A conduta capaz de ocasionar um dano moral trabalhista decorre de uma ação ou omissão que ofenda a esfera existencial ou moral, seja da pessoa física ou da pessoa jurídica. Diante disso, podemos extrair os sujeitos de direito, sejam passivos ou ativos: pessoa física (empregado), pessoa jurídica (empregador) ou ainda quaisquer outros que tenham colaborado para o respectivo dano.

A possibilidade de indenização por dano moral é tão vasta que quem o alega, muitas vezes, o faz de forma genérica, elencando razões rasas para a configuração da ofensa.

Nesse trilhar, em muitos casos, o poder judiciário acabou por se distanciar do seu objetivo com condenações desarrazoadas e desproporcionais a título de dano moral, já que nosso ordenamento jurídico adota um sistema aberto de fixação do valor da indenização, baseada no entendimento próprio de cada juiz sobre a razoabilidade, proporcionalidade, extensão do dano e o não favorecimento do enriquecimento sem causa.

Apesar de haver artigos que visam um certo tabelamento em face destes pedidos, como o artigo 223-G da Consolidação das Leis do Trabalho (CLT), os dispositivos funcionam como um rol mais exemplificativo do que taxativo.

É diante desse cenário que o Plenário do Supremo Tribunal Federal começou a julgar, em outubro de 2021, a constitucionalidade de dispositivos presentes na CLT que versam sobre a reparação por danos extrapatrimoniais decorrentes das relações trabalhistas.

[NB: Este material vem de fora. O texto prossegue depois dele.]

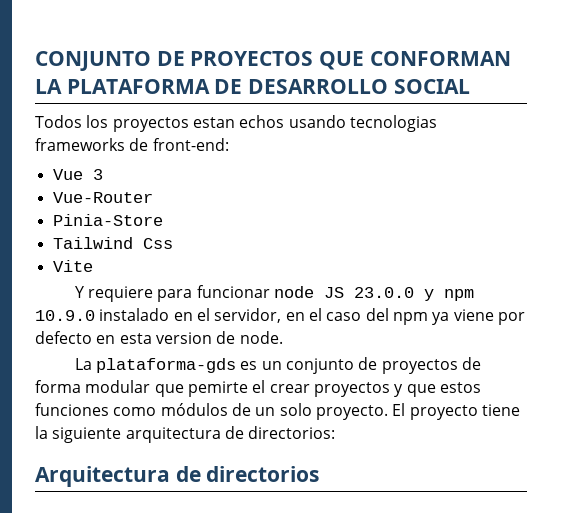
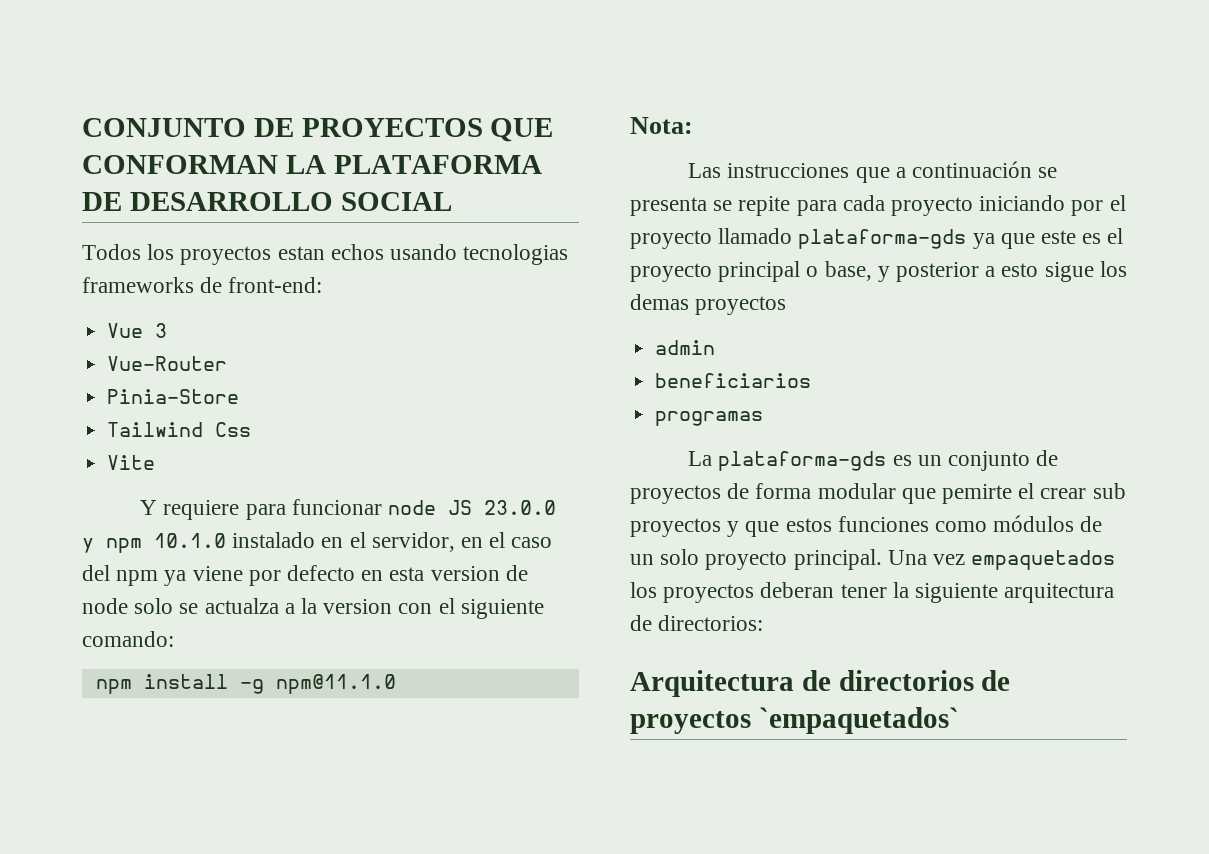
- Y requiere para funcionar node JS 23.0.0 y npm 10.9.0 instalado en el servidor, en el caso del npm ya viene por defecto en esta version de node.
+ Y requiere para funcionar node JS 23.0.0 y npm 10.1.0 instalado en el servidor, en el caso del npm ya viene por defecto en esta version de node solo se actualza a la version con el siguiente comando:
+ npm install -g npm@11.1.0
+ Nota:
+ Las instrucciones que a continuación se presenta se repite para cada proyecto iniciando por el proyecto llamado plataforma-gds ya que este es el proyecto principal o base, y posterior a esto sigue los demas proyectos
+ admin
+ beneficiarios
+ programas
- La plataforma-gds es un conjunto de proyectos de forma modular que pemirte el crear proyectos y que estos funciones como módulos de un solo proyecto. El proyecto tiene la siguiente arquitectura de directorios:
+ La plataforma-gds es un conjunto de proyectos de forma modular que pemirte el crear sub proyectos y que estos funciones como módulos de un solo proyecto principal. Una vez empaquetados los proyectos deberan tener la siguiente arquitectura de directorios:
- Arquitectura de directorios
+ Arquitectura de directorios de proyectos `empaquetados`

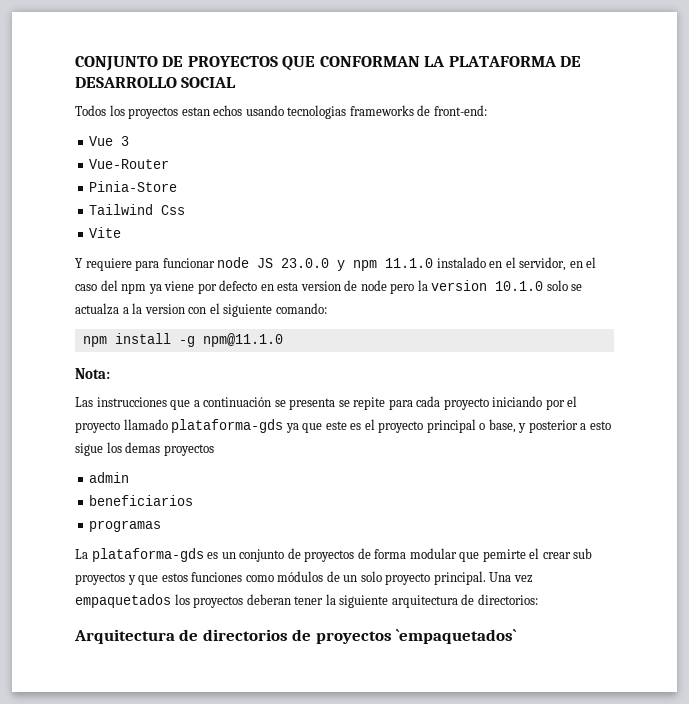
- Y requiere para funcionar node JS 23.0.0 y npm 10.1.0 instalado en el servidor, en el caso del npm ya viene por defecto en esta version de node solo se actualza a la version con el siguiente comando:
+ Y requiere para funcionar node JS 23.0.0 y npm 11.1.0 instalado en el servidor, en el caso del npm ya viene por defecto en esta version de node pero la version 10.1.0 solo se actualza a la version con el siguiente comando:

A matéria é objeto de quatro Ações Diretas de Inconstitucionalidade (ADIs nº 6050, 6069 e 6082), sendo questionados os artigos 223-A e 223-G da CLT, os quais foram alterados pela Lei nº 13.467/2017 (Reforma Trabalhista) e pela Medida Provisória (MP) nº 808/2017, e utilizam como parâmetro para a fixação da indenização o último salário contratual do empregado e classificando as ofensas com base na gravidade do dano causado em leve, média, grave ou gravíssima.

As diversas entidades que propuseram as ADIs argumentam que os dispositivos contestados violam o princípio da dignidade da pessoa humana, da isonomia, da não discriminação e da proteção ao trabalhador.

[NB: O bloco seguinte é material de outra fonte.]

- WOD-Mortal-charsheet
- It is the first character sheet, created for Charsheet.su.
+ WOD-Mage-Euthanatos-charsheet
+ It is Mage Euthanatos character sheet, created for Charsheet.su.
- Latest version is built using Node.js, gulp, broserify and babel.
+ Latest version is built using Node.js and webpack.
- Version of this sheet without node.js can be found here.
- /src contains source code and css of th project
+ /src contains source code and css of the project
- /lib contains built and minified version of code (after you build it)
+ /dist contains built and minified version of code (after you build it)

O voto do Relator das ADIs, Ministro Gilmar Mendes, foi no sentido de estabelecer que “os critérios de quantificação de reparação por dano extrapatrimonial previstos no art. 223-G, deverão ser observados pelo julgador como critérios orientativos de fundamentação da decisão judicial”. E completou aduzindo que o dispositivo “é constitucional, porém, o arbitramento judicial do dano em valores superiores aos limites máximos dispostos nos incisos I a IV do § 1º do art. 223-G, quando consideradas as circunstâncias do caso concreto e os princípios da razoabilidade, da proporcionalidade e da igualdade”. O julgamento das ações se encontra suspenso, mas o cenário indicia que os princípios da razoabilidade e proporcionalidade continuarão sendo o principal parâmetro para arbitramento da indenização por dano moral na Justiça do Trabalho.